[Structured diff data]
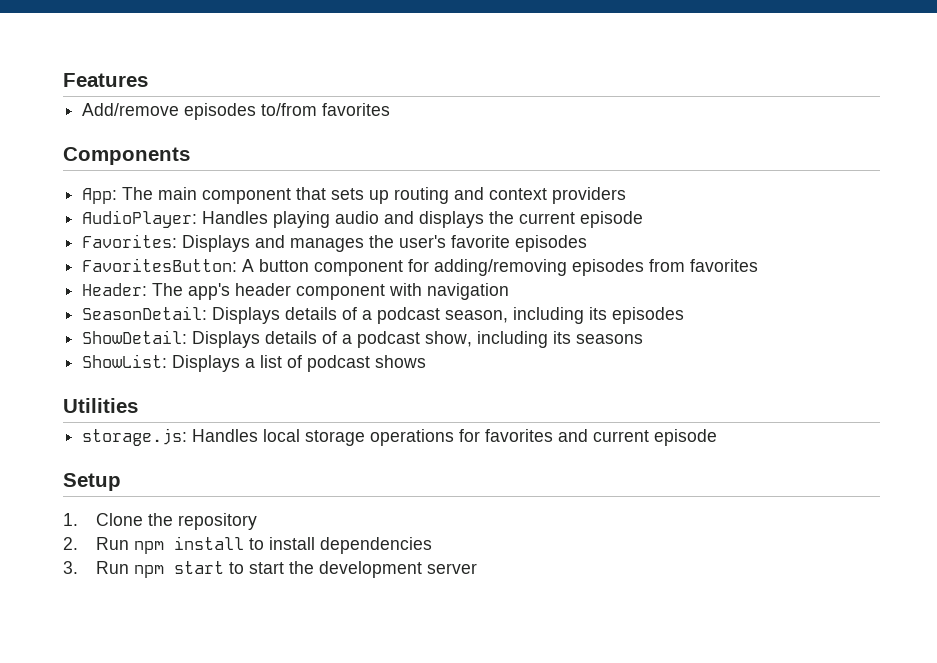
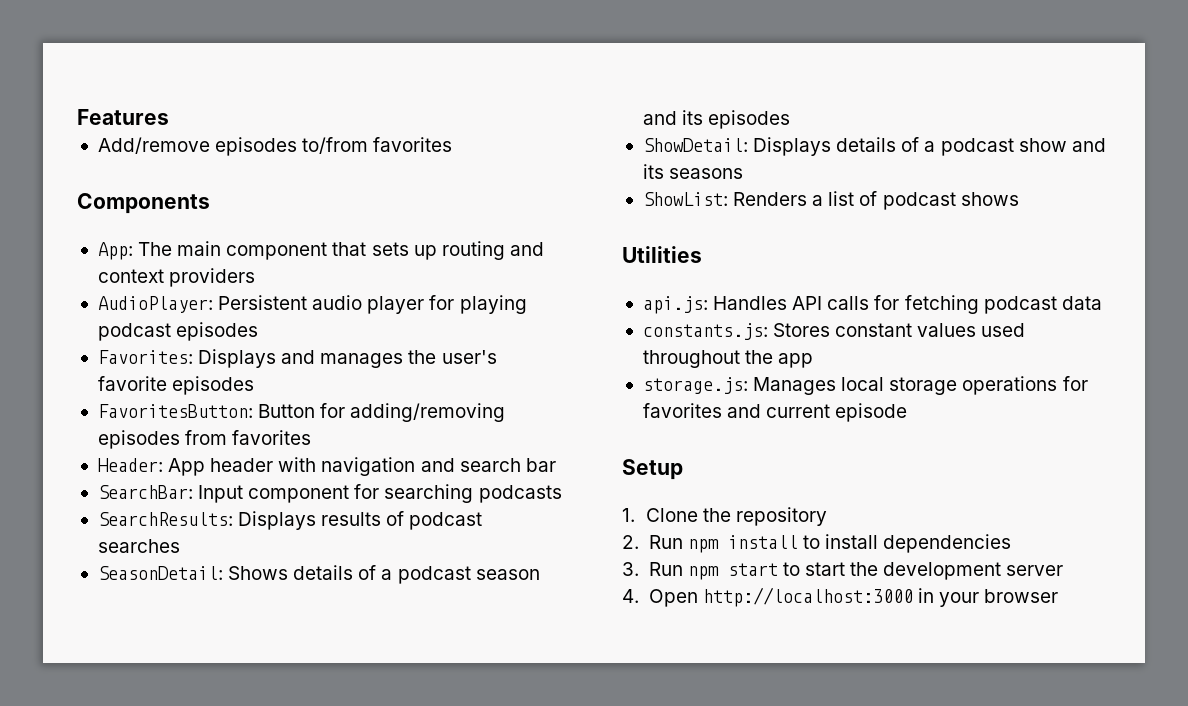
- AudioPlayer: Handles playing audio and displays the current episode
+ AudioPlayer: Persistent audio player for playing podcast episodes
- FavoritesButton: A button component for adding/removing episodes from favorites
+ FavoritesButton: Button for adding/removing episodes from favorites
- Header: The app's header component with navigation
+ Header: App header with navigation and search bar
+ SearchBar: Input component for searching podcasts
+ SearchResults: Displays results of podcast searches
- SeasonDetail: Displays details of a podcast season, including its episodes
+ SeasonDetail: Shows details of a podcast season and its episodes
- ShowDetail: Displays details of a podcast show, including its seasons
+ ShowDetail: Displays details of a podcast show and its seasons
- ShowList: Displays a list of podcast shows
+ ShowList: Renders a list of podcast shows
+ api.js: Handles API calls for fetching podcast data
+ constants.js: Stores constant values used throughout the app
- storage.js: Handles local storage operations for favorites and current episode
+ storage.js: Manages local storage operations for favorites and current episode
+ 4. Open http://localhost:3000 in your browser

→ **REQUIREMENT**: The answer should be the records above, unchanged, with the pictures omitted.

→ **RESULT FOR THIS EXERCISE**:
- AudioPlayer: Handles playing audio and displays the current episode
+ AudioPlayer: Persistent audio player for playing podcast episodes
- FavoritesButton: A button component for adding/removing episodes from favorites
+ FavoritesButton: Button for adding/removing episodes from favorites
- Header: The app's header component with navigation
+ Header: App header with navigation and search bar
+ SearchBar: Input component for searching podcasts
+ SearchResults: Displays results of podcast searches
- SeasonDetail: Displays details of a podcast season, including its episodes
+ SeasonDetail: Shows details of a podcast season and its episodes
- ShowDetail: Displays details of a podcast show, including its seasons
+ ShowDetail: Displays details of a podcast show and its seasons
- ShowList: Displays a list of podcast shows
+ ShowList: Renders a list of podcast shows
+ api.js: Handles API calls for fetching podcast data
+ constants.js: Stores constant values used throughout the app
- storage.js: Handles local storage operations for favorites and current episode
+ storage.js: Manages local storage operations for favorites and current episode
+ 4. Open http://localhost:3000 in your browser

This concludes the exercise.